### Task statement
Every line containing the word "Shirt" must be pulled from the records.

= = =

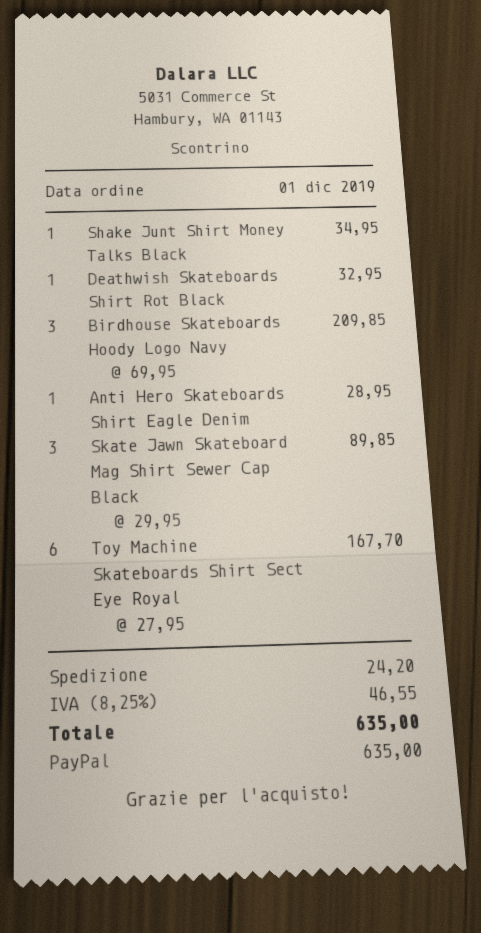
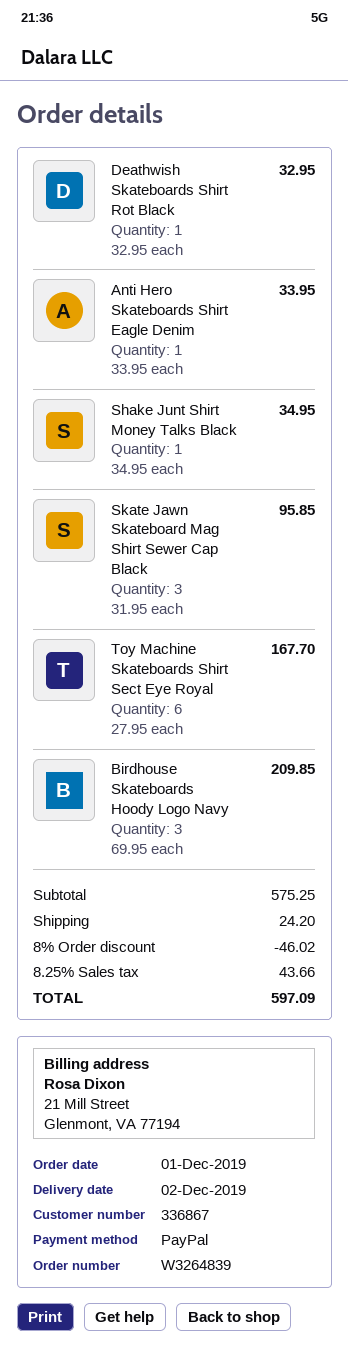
Anti Hero Skateboards Shirt Eagle Denim: 1 x 28.95 = 28.95 -> 1 x 33.95 = 33.95
Skate Jawn Skateboard Mag Shirt Sewer Cap Black: 3 x 29.95 = 89.85 -> 3 x 31.95 = 95.85
discount: none -> 8% = 46.02
tax: 8.25% = 46.55 -> 8.25% = 43.66
total: 635.00 -> 597.09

= = =

### Result
Anti Hero Skateboards Shirt Eagle Denim: 1 x 28.95 = 28.95 -> 1 x 33.95 = 33.95
Skate Jawn Skateboard Mag Shirt Sewer Cap Black: 3 x 29.95 = 89.85 -> 3 x 31.95 = 95.85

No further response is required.